> [TASK BRIEF]:
No pictures, nothing altered: return the data below.

> [Stored dataset items]:

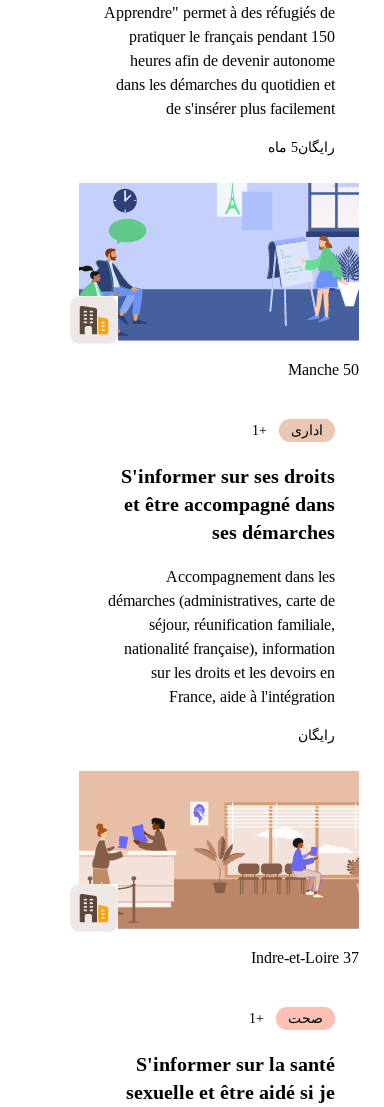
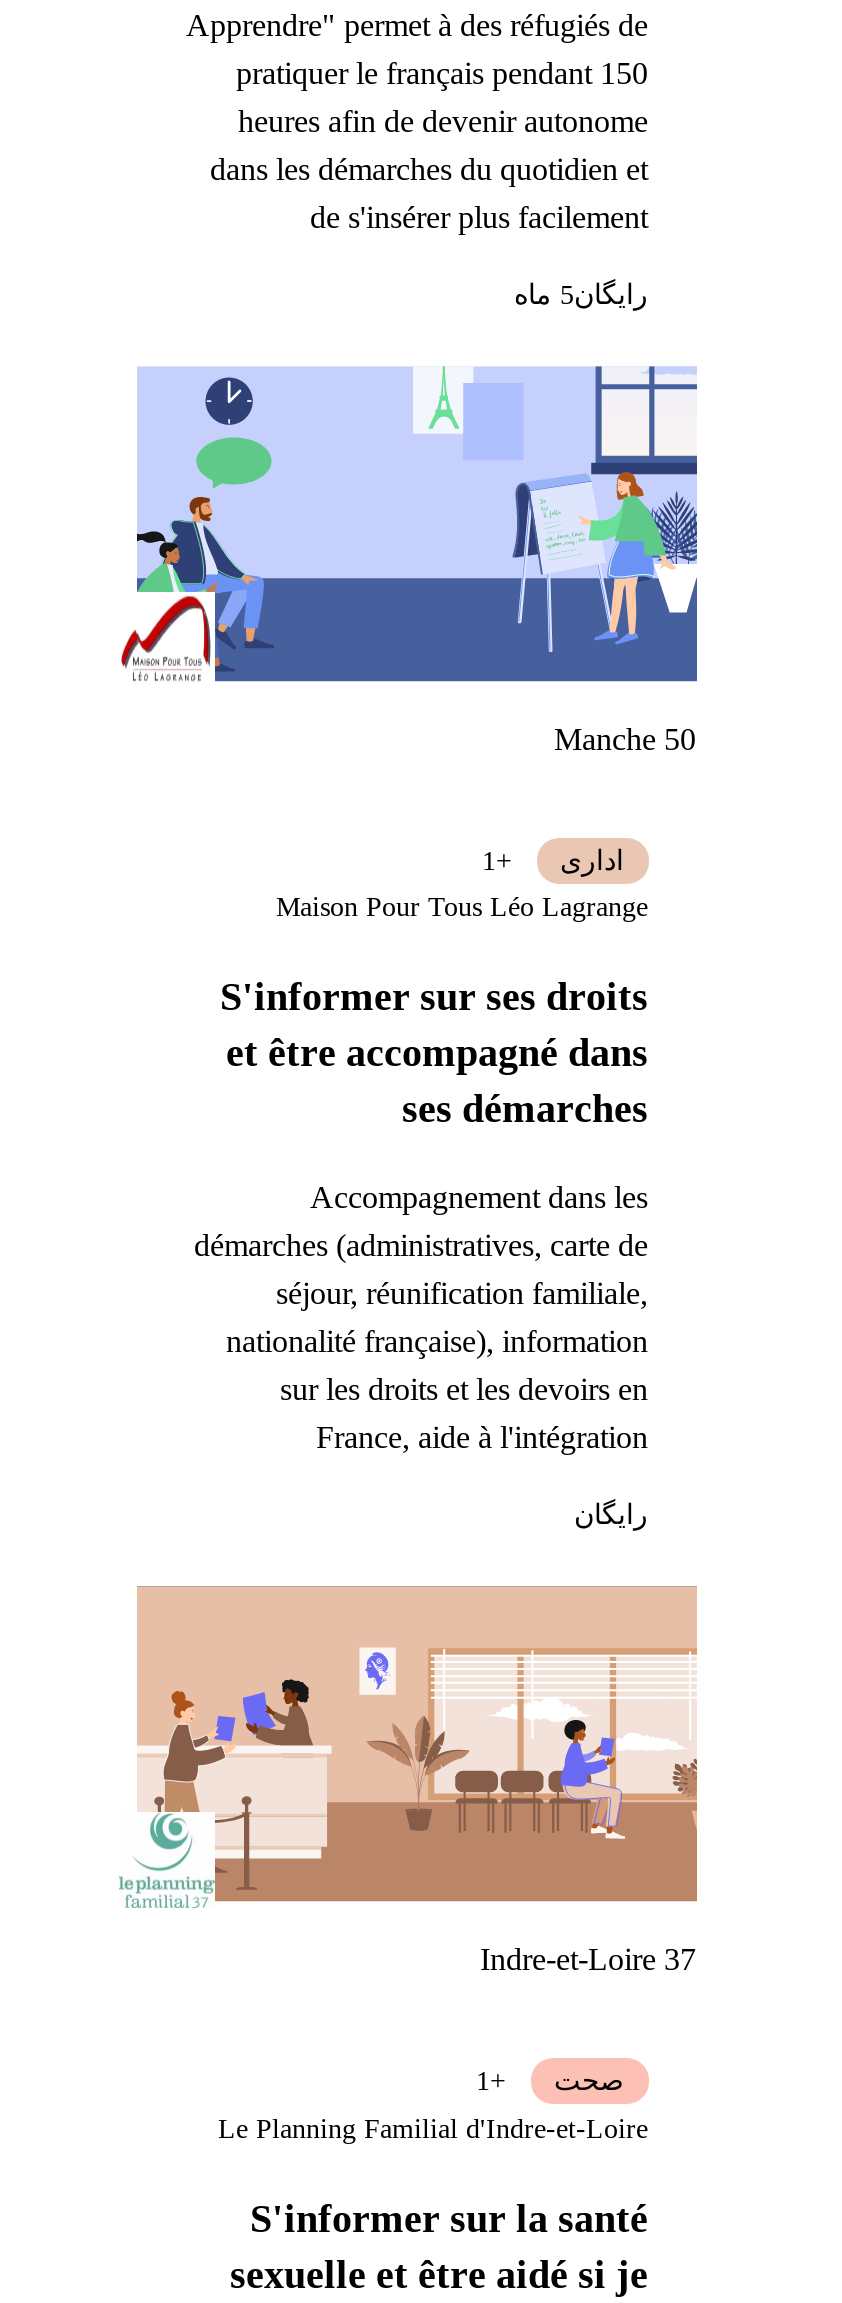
- [image]
+ [image]

+ Maison Pour Tous Léo Lagrange

- [image]
+ [image]

+ Le Planning Familial d'Indre-et-Loire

> [RESULT]:
- [image]
+ [image]

+ Maison Pour Tous Léo Lagrange

- [image]
+ [image]

+ Le Planning Familial d'Indre-et-Loire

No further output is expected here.